The comp store figure narrowly beat a Thomson Reuter’s analyst average estimate.
In a conference call, Ross CFO John Call said that Juniors and Accessories were the top-performing sales segments in September while Florida and Texas were the company’s strongest geographic regions.
In a statement on the company’s September performance, Michael Balmuth, Ross vice chairman and CEO, commented, "The primary driver of our favorable business trends year-to-date remains our ongoing focus on delivering fresh and exciting assortments of name brand bargains that continue to resonate with today's value-focused consumers. Earnings per share for the 13 weeks ending October 27, 2012, are now projected to be in the range of 70 cents to 71 cents compared to 63 cents for the same period last year. The forecasted upside from our previous earnings per share guidance of 63 cents to 66 cents is mainly due to a combination of ahead-of-plan sales and merchandise gross margin in August and September, as well as slightly better-than-expected shortage results from our annual physical inventory in September."
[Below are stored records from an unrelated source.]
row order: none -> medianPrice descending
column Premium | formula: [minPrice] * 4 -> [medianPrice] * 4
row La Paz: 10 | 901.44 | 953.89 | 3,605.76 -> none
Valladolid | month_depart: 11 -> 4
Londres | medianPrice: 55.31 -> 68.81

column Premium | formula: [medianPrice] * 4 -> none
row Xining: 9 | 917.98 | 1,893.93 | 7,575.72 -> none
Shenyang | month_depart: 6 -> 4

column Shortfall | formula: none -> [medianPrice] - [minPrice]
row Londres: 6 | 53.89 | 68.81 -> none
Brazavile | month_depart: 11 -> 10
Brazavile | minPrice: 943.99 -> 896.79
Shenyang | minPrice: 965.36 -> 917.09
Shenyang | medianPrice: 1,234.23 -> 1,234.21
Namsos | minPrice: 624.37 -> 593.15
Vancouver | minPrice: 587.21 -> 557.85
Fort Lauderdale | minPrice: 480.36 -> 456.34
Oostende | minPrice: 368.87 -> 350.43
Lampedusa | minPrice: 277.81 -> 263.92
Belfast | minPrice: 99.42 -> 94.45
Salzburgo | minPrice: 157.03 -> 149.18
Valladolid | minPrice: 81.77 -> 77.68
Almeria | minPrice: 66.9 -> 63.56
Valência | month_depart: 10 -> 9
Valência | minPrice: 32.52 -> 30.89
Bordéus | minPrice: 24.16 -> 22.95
Balmuth concluded, "Looking ahead, our guidance for the remainder of the year is unchanged. October same store sales are forecast to be up 3% to 4%. For the 13 weeks ending January 26, 2013, the company continues to project same store sales to be up 1% to 2%. Earnings per share for the 14 weeks ending February 2, 2013 remains in the range of 99 cents to $1.04, which includes an estimated eight cents to nine cents benefit from the 53rd week this year, and compares to 85 cents for the 13 weeks ended January 28, 2012."